__YOUR OBJECTIVE__:
Could you filter the data below down to the lines that hold the word "none"?

Entries taken from a collection:
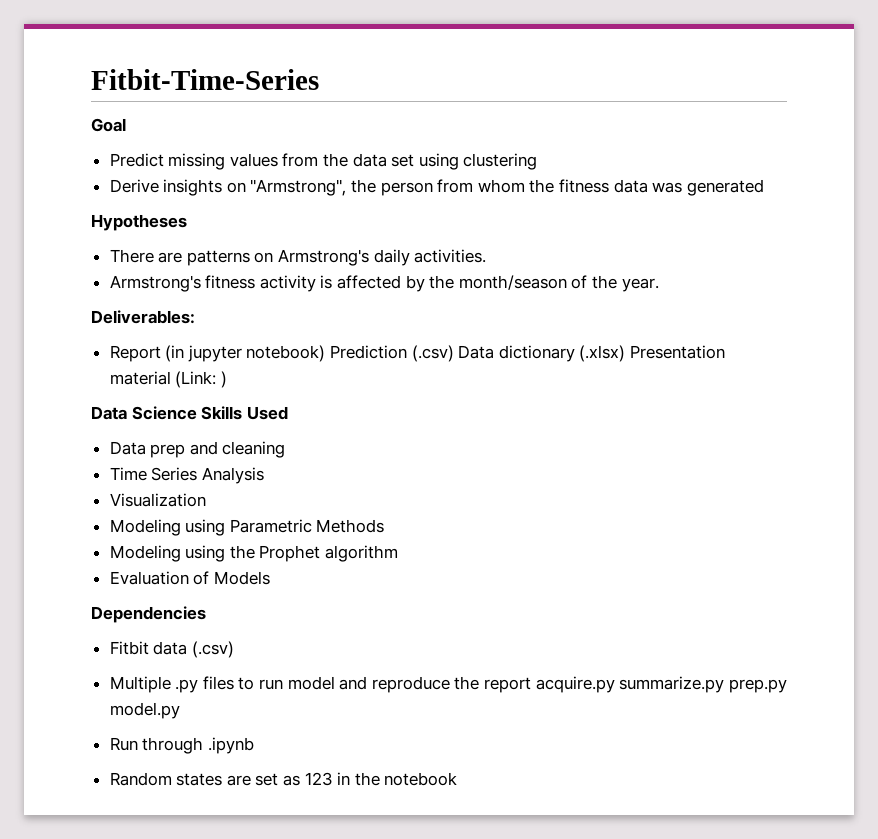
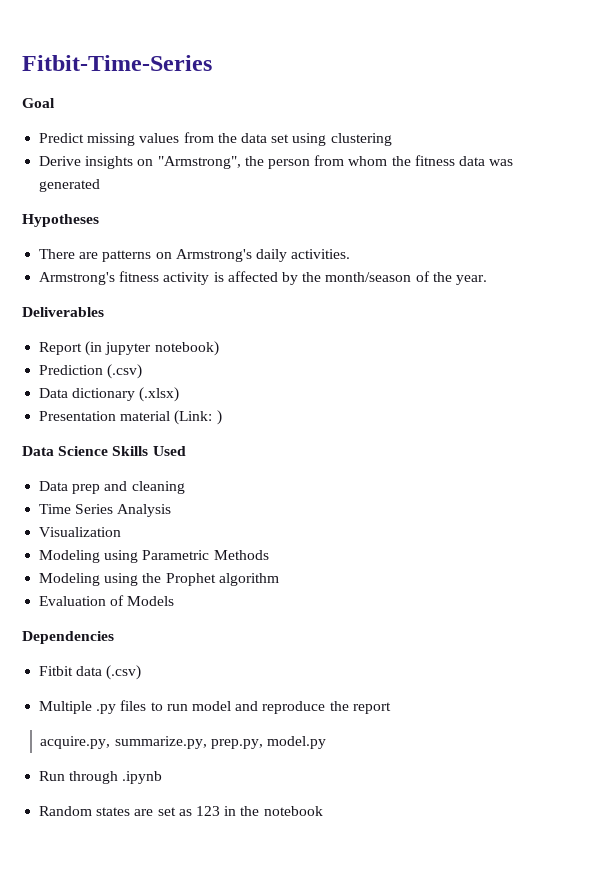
[91,310,195,324] Deliverables: -> [22,307,104,317] Deliverables
(326, 353) none -> (219, 348) //
(454, 353) none -> (143, 371) //
(626, 353) none -> (180, 394) //
[535,676,787,693] acquire.py summarize.py prep.py -> [40,736,263,749] // acquire.py, summarize.py, prep.py,

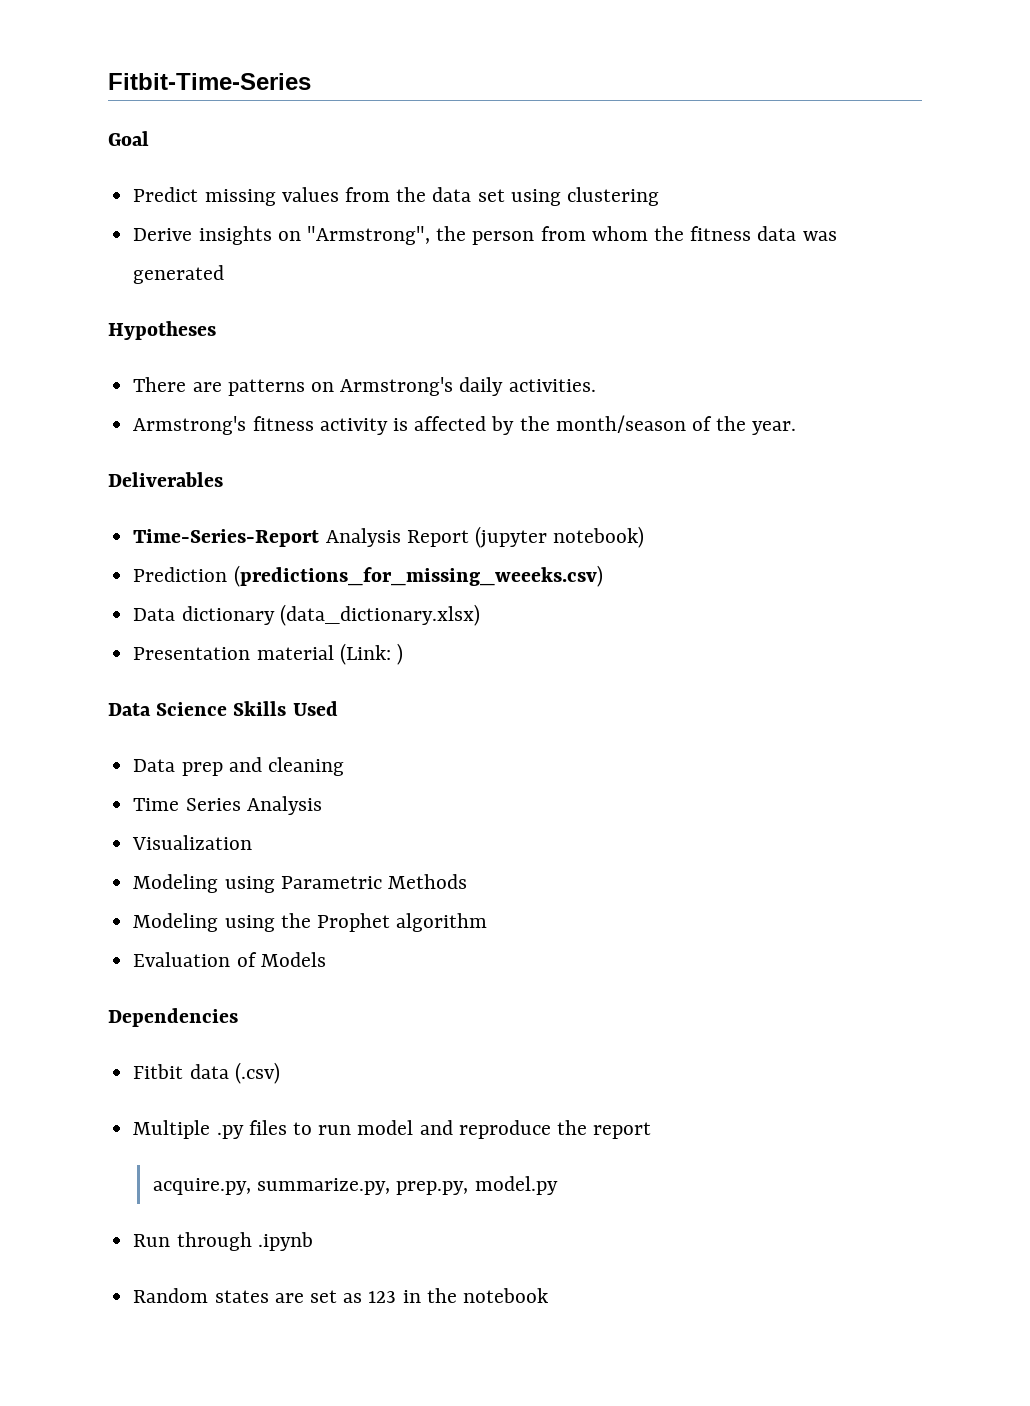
[39,341,152,356] Report (in jupyter -> [133,526,547,548] Time-Series-Report Analysis Report (jupyter
[107,364,143,379] (.csv) -> [233,565,603,587] (predictions_for_missing_weeeks.csv)
[139,387,180,402] (.xlsx) -> [279,604,480,626] (data_dictionary.xlsx)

__RESULT FOR THIS EXERCISE__:
(326, 353) none -> (219, 348) //
(454, 353) none -> (143, 371) //
(626, 353) none -> (180, 394) //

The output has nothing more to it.